» **Task**: The output is a word-for-word repeat of the listing below, free of images.
BEGIN
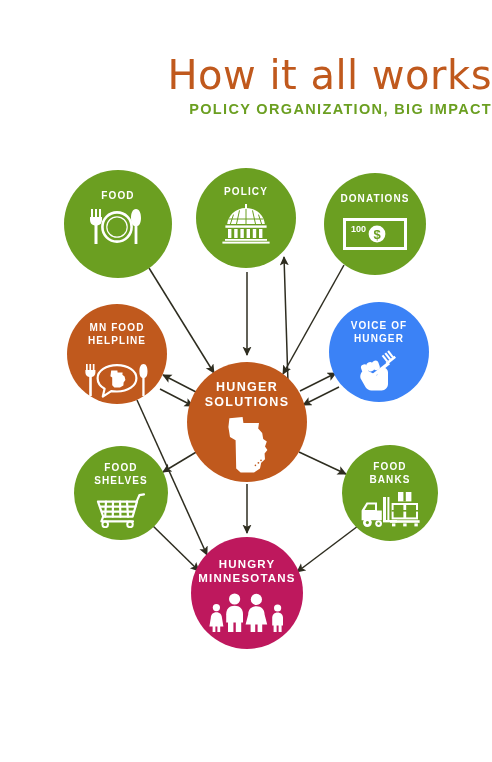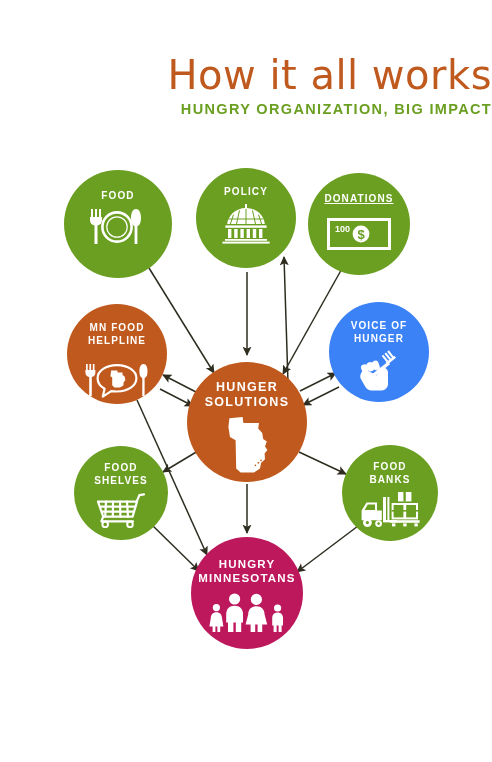--- a/index.html
+++ b/index.html
@@ -78,7 +78,7 @@
 
   <div id="header">
     <div id="title">How it all works</div>
-    <div id="subtitle">HUNGRY ORGANIZATION, BIG IMPACT</div>
+    <div id="subtitle">POLICY ORGANIZATION, BIG IMPACT</div>
   </div>
 
   <svg id="arrows" viewBox="0 0 492 762">

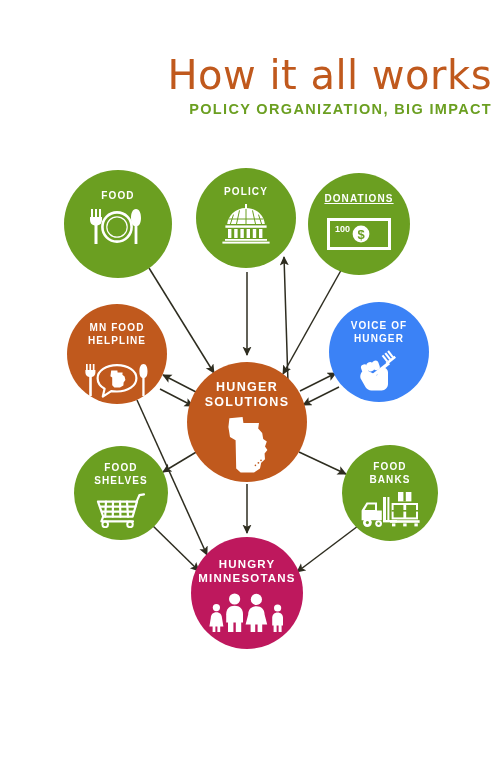--- a/index.html
+++ b/index.html
@@ -174,7 +174,7 @@
     </div>
   </div>
 
-  <div class="node" style="left:308px;top:173px;width:102px;height:102px;background:#6B9F21;padding-top:20px;text-decoration:underline;">
+  <div class="node" style="left:324px;top:173px;width:102px;height:102px;background:#6B9F21;padding-top:20px;">
     <div class="lbl">DONATIONS</div>
     <div class="ico" style="margin-top:12px;">
       <svg width="64" height="32" viewBox="0 0 64 32">

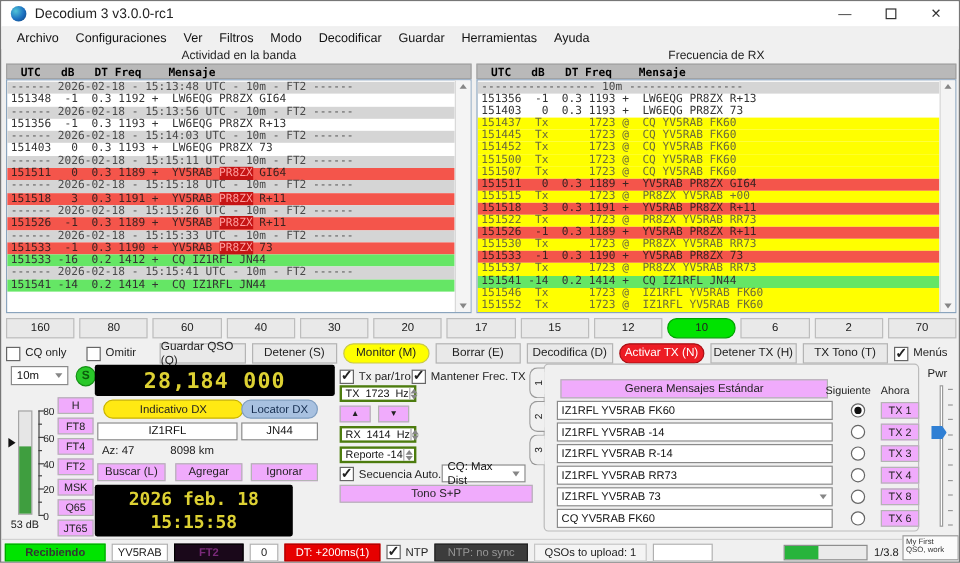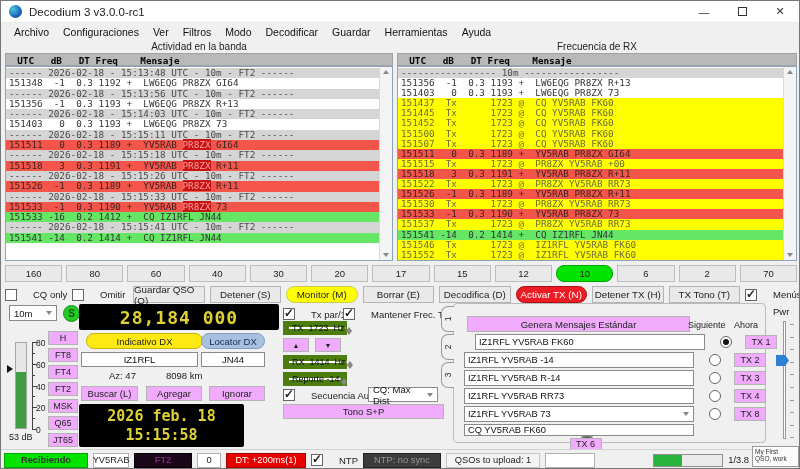--- a/index.html
+++ b/index.html
@@ -45,7 +45,7 @@
   .ctl-btn.tx{background:#ed1c24;border-color:#a80f15;border-radius:9px;color:#fff}
 
   
-  .cbrow{display:flex;align-items:center;gap:16px;font-size:9.5px;color:#222;white-space:nowrap}
+  .cbrow{display:flex;align-items:center;gap:4px;font-size:9.5px;color:#222;white-space:nowrap}
   .cb{width:12px;height:12px;border:1px solid #666;background:#fff;position:relative;flex:none}
   .cb.on::after{content:"✓";position:absolute;left:0px;top:-3px;font-size:12px;font-weight:bold;color:#222}
   .radio{width:12px;height:12px;border:1px solid #666;border-radius:50%;background:#fff;position:relative}

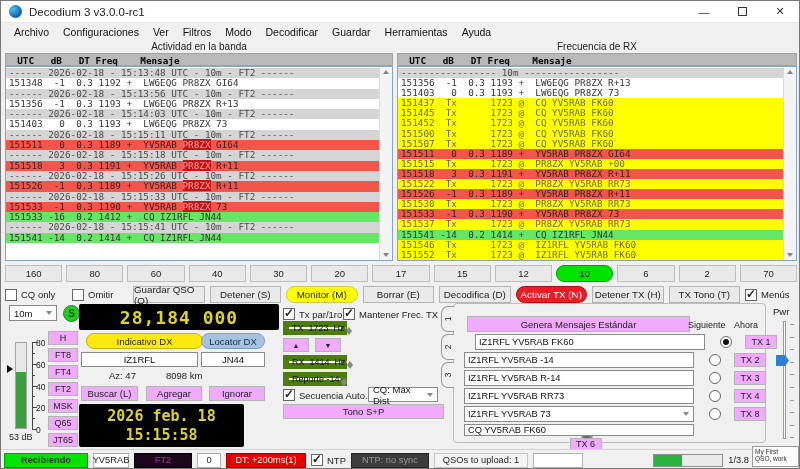--- a/index.html
+++ b/index.html
@@ -52,7 +52,7 @@
   .radio.on::after{content:"";position:absolute;left:2px;top:2px;width:6px;height:6px;border-radius:50%;background:#111}
   .btn{background:#f0abfc;border:1px solid #b4b4b4;font-size:9.5px;color:#222;display:flex;align-items:center;justify-content:center}
   .field{background:#fff;border:1px solid #8a8a8a;font-size:9.5px;color:#111;display:flex;align-items:center;justify-content:center}
-  .spinbox{position:absolute;background:#fff;border:6px solid #4d7c0f;font-size:9px;color:#111;display:flex;align-items:center}
+  .spinbox{position:absolute;background:#fff;border:2px solid #4d7c0f;font-size:9px;color:#111;display:flex;align-items:center}
   .spinbox .txt{flex:1;padding-left:3px;white-space:pre}
   .spincol{width:12px;align-self:stretch;border-left:1px solid #aaa;display:flex;flex-direction:column;align-items:center;justify-content:space-around}
   .spincol .tri-up,.spincol .tri-dn{border-left-width:3px;border-right-width:3px}

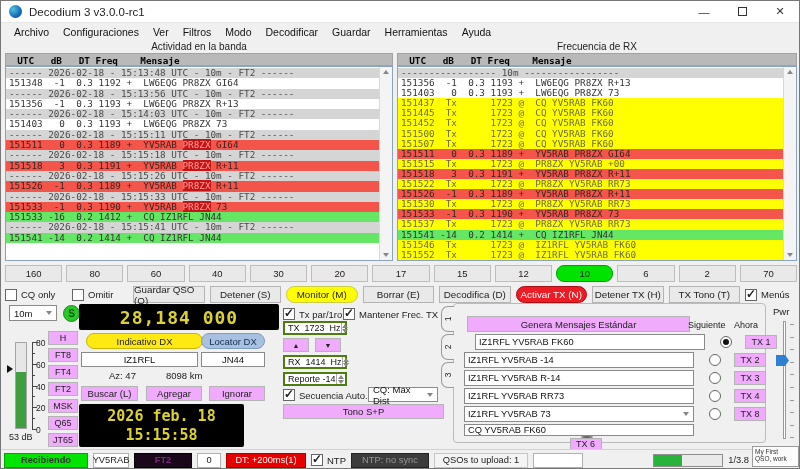--- a/index.html
+++ b/index.html
@@ -348,7 +348,7 @@
     <div class="msg-col-label" style="left:234px;top:16px">Siguiente</div>
     <div class="msg-col-label" style="left:280px;top:16px">Ahora</div>
     <div id="msg-rows">
-        <div class="msg-row" style="top: 30px; margin-left: 11px;">
+        <div class="msg-row" style="top: 30px;">
           <div class="msg-input">IZ1RFL YV5RAB FK60</div>
           <span class="radio on"></span>
           <div class="btn">TX 1</div>

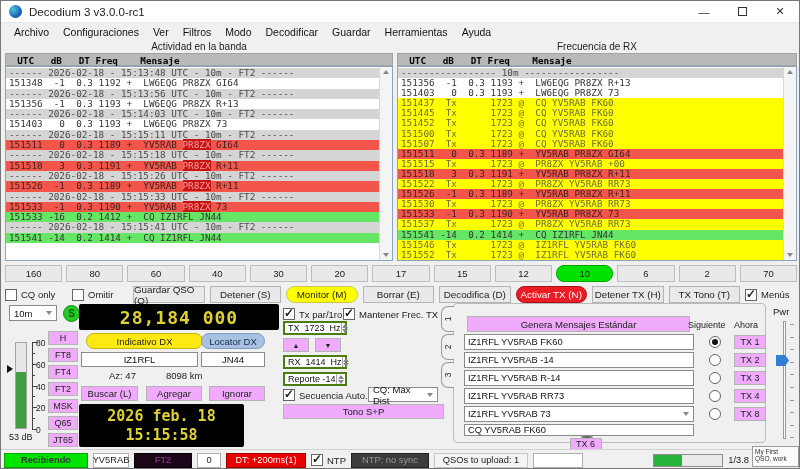--- a/index.html
+++ b/index.html
@@ -288,7 +288,7 @@
   <div class="field" style="position:absolute;left:80px;top:351px;width:117px;height:15px">IZ1RFL</div>
   <div class="field" style="position:absolute;left:200px;top:351px;width:64px;height:15px">JN44</div>
   <div style="position:absolute;left:84px;top:369px;width:176px;display:flex;font-size:9.5px;color:#222">
-    <span style="margin-left:24px">Az: 47</span>
+    <span style="margin-left:0">Az: 47</span>
     <span style="margin-left:30px">8098 km</span>
   </div>
   <div class="btn" style="position:absolute;left:80px;top:385px;width:57px;height:15px">Buscar (L)</div>

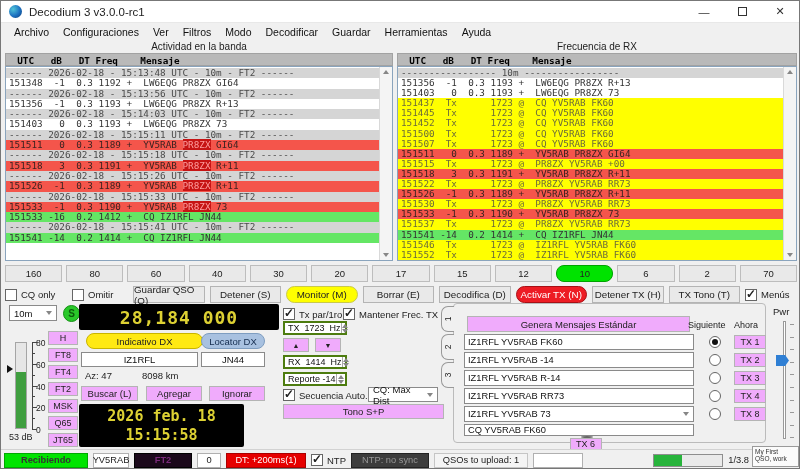--- a/index.html
+++ b/index.html
@@ -373,7 +373,7 @@
           <span class="radio"></span>
           <div class="btn">TX 8</div>
         </div>
-        <div class="msg-row" style="top: 120px; flex-direction: column;">
+        <div class="msg-row" style="top: 120px;">
           <div class="msg-input">CQ YV5RAB FK60</div>
           <span class="radio"></span>
           <div class="btn">TX 6</div>

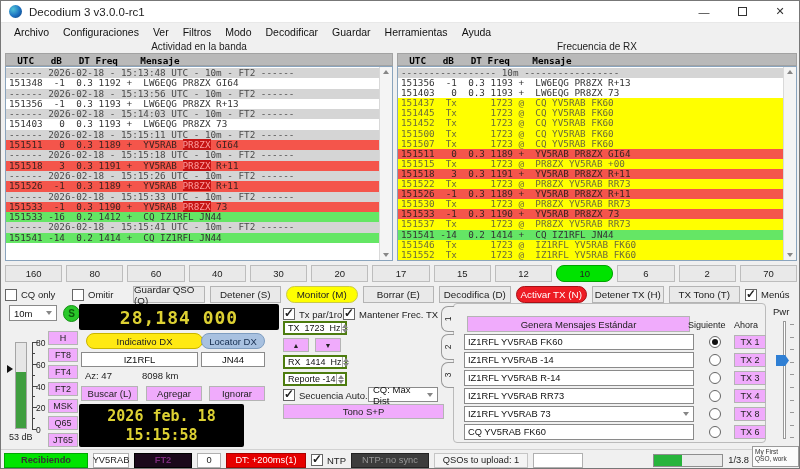--- a/index.html
+++ b/index.html
@@ -101,7 +101,7 @@
   .statusbar{position:absolute;left:0;top:448px;width:800px;height:21px;border-top:1px solid #d2d2d2;display:flex;align-items:center;gap:5px;padding:0 3px}
   .sb{height:15px;border:1px solid #b0b0b0;background:#fff;font-size:9.3px;color:#222;display:flex;align-items:center;justify-content:center;padding:0 4px;white-space:nowrap}
   .sb-receiving{width:84px;background:#00e400;border-color:#00a800;font-weight:bold;color:#333}
-  .sb-call{width:36px}
+  .sb-call{width:47px}
   .sb-mode{width:58px;background:#1a081a;border-color:#000;color:#7a2a7a;font-weight:bold}
   .sb-zero{width:24px}
   .sb-dt{width:80px;background:#e60000;border-color:#a00;color:#fff}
END
» **Written response**:
--- a/index.html
+++ b/index.html
@@ -78,7 +78,7 @@
 
   <div id="header">
     <div id="title">How it all works</div>
-    <div id="subtitle">HUNGRY ORGANIZATION, BIG IMPACT</div>
+    <div id="subtitle">POLICY ORGANIZATION, BIG IMPACT</div>
   </div>
 
   <svg id="arrows" viewBox="0 0 492 762">

--- a/index.html
+++ b/index.html
@@ -174,7 +174,7 @@
     </div>
   </div>
 
-  <div class="node" style="left:308px;top:173px;width:102px;height:102px;background:#6B9F21;padding-top:20px;text-decoration:underline;">
+  <div class="node" style="left:324px;top:173px;width:102px;height:102px;background:#6B9F21;padding-top:20px;">
     <div class="lbl">DONATIONS</div>
     <div class="ico" style="margin-top:12px;">
       <svg width="64" height="32" viewBox="0 0 64 32">

--- a/index.html
+++ b/index.html
@@ -45,7 +45,7 @@
   .ctl-btn.tx{background:#ed1c24;border-color:#a80f15;border-radius:9px;color:#fff}
 
   
-  .cbrow{display:flex;align-items:center;gap:16px;font-size:9.5px;color:#222;white-space:nowrap}
+  .cbrow{display:flex;align-items:center;gap:4px;font-size:9.5px;color:#222;white-space:nowrap}
   .cb{width:12px;height:12px;border:1px solid #666;background:#fff;position:relative;flex:none}
   .cb.on::after{content:"✓";position:absolute;left:0px;top:-3px;font-size:12px;font-weight:bold;color:#222}
   .radio{width:12px;height:12px;border:1px solid #666;border-radius:50%;background:#fff;position:relative}

--- a/index.html
+++ b/index.html
@@ -52,7 +52,7 @@
   .radio.on::after{content:"";position:absolute;left:2px;top:2px;width:6px;height:6px;border-radius:50%;background:#111}
   .btn{background:#f0abfc;border:1px solid #b4b4b4;font-size:9.5px;color:#222;display:flex;align-items:center;justify-content:center}
   .field{background:#fff;border:1px solid #8a8a8a;font-size:9.5px;color:#111;display:flex;align-items:center;justify-content:center}
-  .spinbox{position:absolute;background:#fff;border:6px solid #4d7c0f;font-size:9px;color:#111;display:flex;align-items:center}
+  .spinbox{position:absolute;background:#fff;border:2px solid #4d7c0f;font-size:9px;color:#111;display:flex;align-items:center}
   .spinbox .txt{flex:1;padding-left:3px;white-space:pre}
   .spincol{width:12px;align-self:stretch;border-left:1px solid #aaa;display:flex;flex-direction:column;align-items:center;justify-content:space-around}
   .spincol .tri-up,.spincol .tri-dn{border-left-width:3px;border-right-width:3px}

--- a/index.html
+++ b/index.html
@@ -348,7 +348,7 @@
     <div class="msg-col-label" style="left:234px;top:16px">Siguiente</div>
     <div class="msg-col-label" style="left:280px;top:16px">Ahora</div>
     <div id="msg-rows">
-        <div class="msg-row" style="top: 30px; margin-left: 11px;">
+        <div class="msg-row" style="top: 30px;">
           <div class="msg-input">IZ1RFL YV5RAB FK60</div>
           <span class="radio on"></span>
           <div class="btn">TX 1</div>

--- a/index.html
+++ b/index.html
@@ -288,7 +288,7 @@
   <div class="field" style="position:absolute;left:80px;top:351px;width:117px;height:15px">IZ1RFL</div>
   <div class="field" style="position:absolute;left:200px;top:351px;width:64px;height:15px">JN44</div>
   <div style="position:absolute;left:84px;top:369px;width:176px;display:flex;font-size:9.5px;color:#222">
-    <span style="margin-left:24px">Az: 47</span>
+    <span style="margin-left:0">Az: 47</span>
     <span style="margin-left:30px">8098 km</span>
   </div>
   <div class="btn" style="position:absolute;left:80px;top:385px;width:57px;height:15px">Buscar (L)</div>

--- a/index.html
+++ b/index.html
@@ -373,7 +373,7 @@
           <span class="radio"></span>
           <div class="btn">TX 8</div>
         </div>
-        <div class="msg-row" style="top: 120px; flex-direction: column;">
+        <div class="msg-row" style="top: 120px;">
           <div class="msg-input">CQ YV5RAB FK60</div>
           <span class="radio"></span>
           <div class="btn">TX 6</div>

--- a/index.html
+++ b/index.html
@@ -101,7 +101,7 @@
   .statusbar{position:absolute;left:0;top:448px;width:800px;height:21px;border-top:1px solid #d2d2d2;display:flex;align-items:center;gap:5px;padding:0 3px}
   .sb{height:15px;border:1px solid #b0b0b0;background:#fff;font-size:9.3px;color:#222;display:flex;align-items:center;justify-content:center;padding:0 4px;white-space:nowrap}
   .sb-receiving{width:84px;background:#00e400;border-color:#00a800;font-weight:bold;color:#333}
-  .sb-call{width:36px}
+  .sb-call{width:47px}
   .sb-mode{width:58px;background:#1a081a;border-color:#000;color:#7a2a7a;font-weight:bold}
   .sb-zero{width:24px}
   .sb-dt{width:80px;background:#e60000;border-color:#a00;color:#fff}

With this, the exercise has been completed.